Corn wet-milling

Corn wet-milling is a process of breaking corn kernels into their component parts: corn oil, protein, corn starch, and fiber. It uses water and a series of steps to separate the parts to be used for various products.[1]

A corn wet-milling facility in Lafayette Indiana operated by A.E. Staley Manufacturing Company.


The corn wet-milling industry has been a primary component of American manufacturing for more than 150 years. Corn refiners established the process of separating corn kernels into their component parts to produce a variety of value-added products. The four main component such as oil, protein, starch, and fiber are the primary product from the corn wet-milling process. The Associated Manufacturers of Products from Corn was formed in 1913 when the group of corn refining companies’ industry successfully grew.[2]

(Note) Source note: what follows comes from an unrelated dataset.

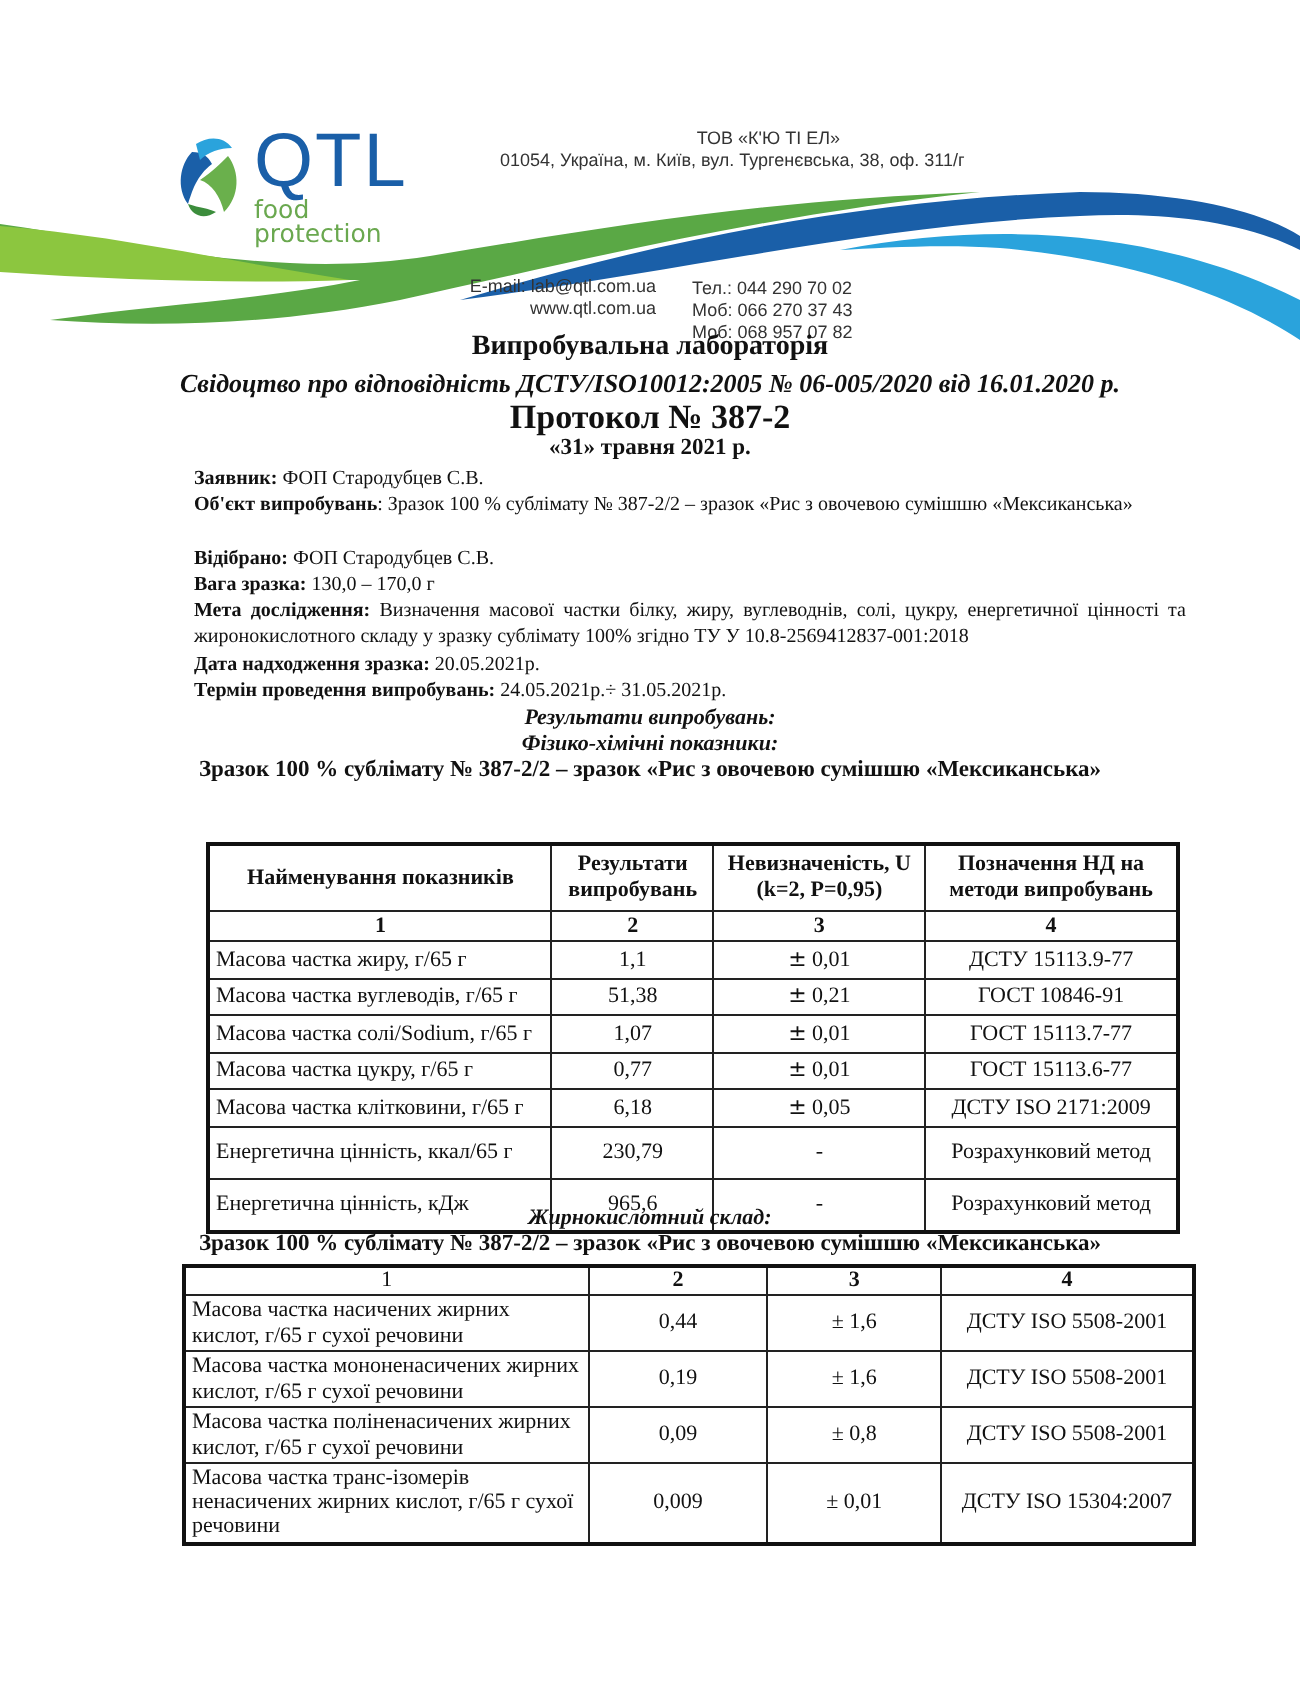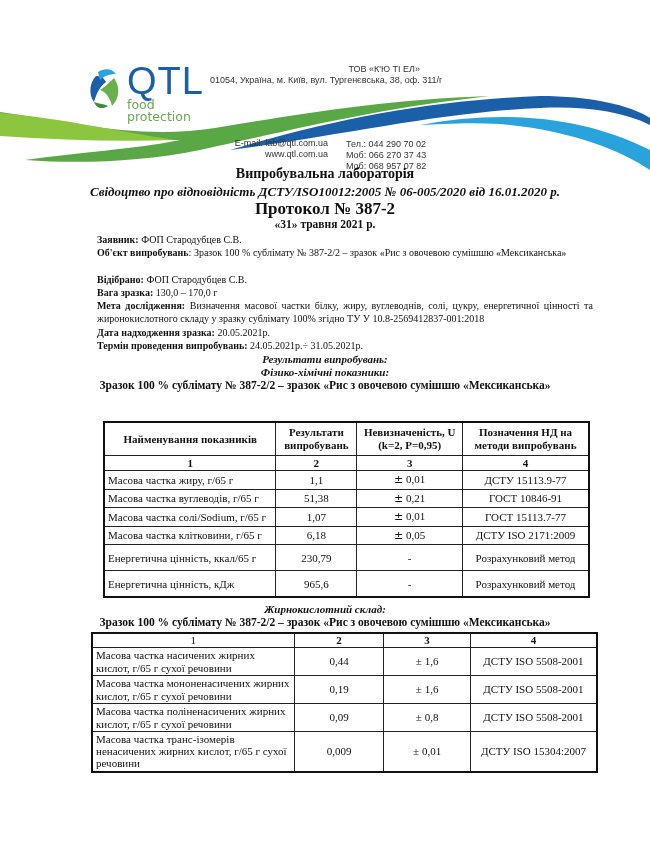"01054, Україна, м. Київ, вул." div { margin-left: none -> 40px }
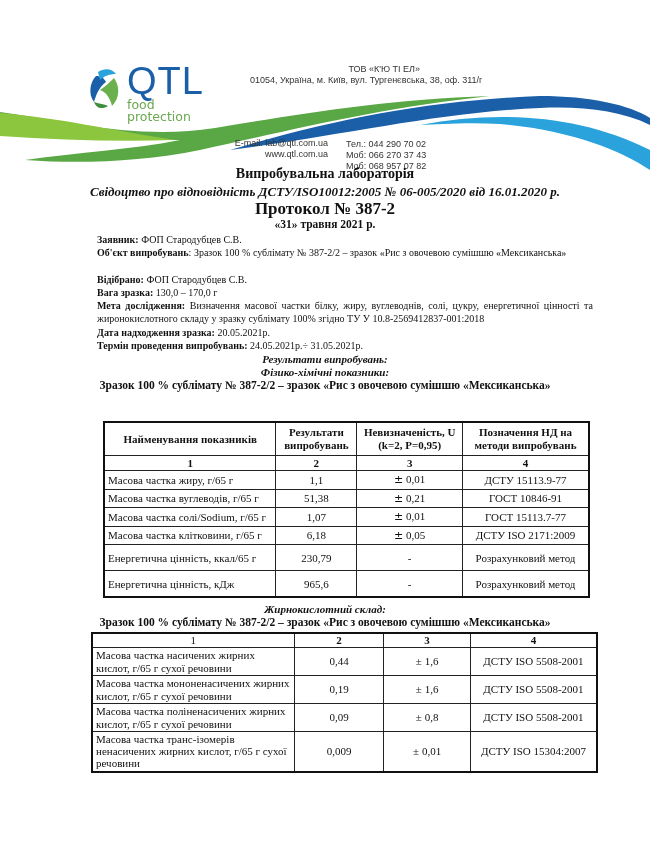"Масова частка цукру, г/65 г" tr { html: none -> <tr> <td>Масова частка цукру, г/65 г</td> <td>0,77</td> <td><span>±</span> <span>0,01</span></td> <td>ГОСТ 15113.6-77</td> </tr> }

Corn wet-milling is a process where components of corn kernels are extracted to produce a highly purified product. Most of the products from this process are valuable and mainly required by the food industry. Through this process, every part of the corn is useful to produce the quality ingredients. The characteristics of this process are based on physical separation of components, mostly by weight and size. Water is needed as it is a wet process and it works as separation/carrier agents in washing steps. Therefore, this process can be considered as having high capital cost.[3] The only chemical use in this process is aqueous sulfur dioxide solution, which is used in the steeping process. The corn is soaked in this solution to soften the kernel so that the oil in the germ will not contaminate other products and is easy to separate.

Process steps


As per the standards of the U.S. Department of Agriculture, Grade 5 corn is usually used for wet-milling.[4] Harvested corn has to be cleaned before it is milled. Dockage tester with appropriate sieve number is used to removes particles other than the required grain like cob pieces, foreign seeds, metal pieces, leaves, dirt and the percentage of dockage contained can be calculated.[5] The cleaned corn is then analyzed for its composition using an NIR spectrometer. The compositional analysis of yellow dent corn carried out at the Center for Crops Utilization Research, Iowa State University, is recorded in the table below.

NIR Compositional Properties
Moisture (in %)Protein (in %, dry basis)Oil (in %, db)Starch (in %, db)Density (in g/cc)Test Weight (in lb/bu)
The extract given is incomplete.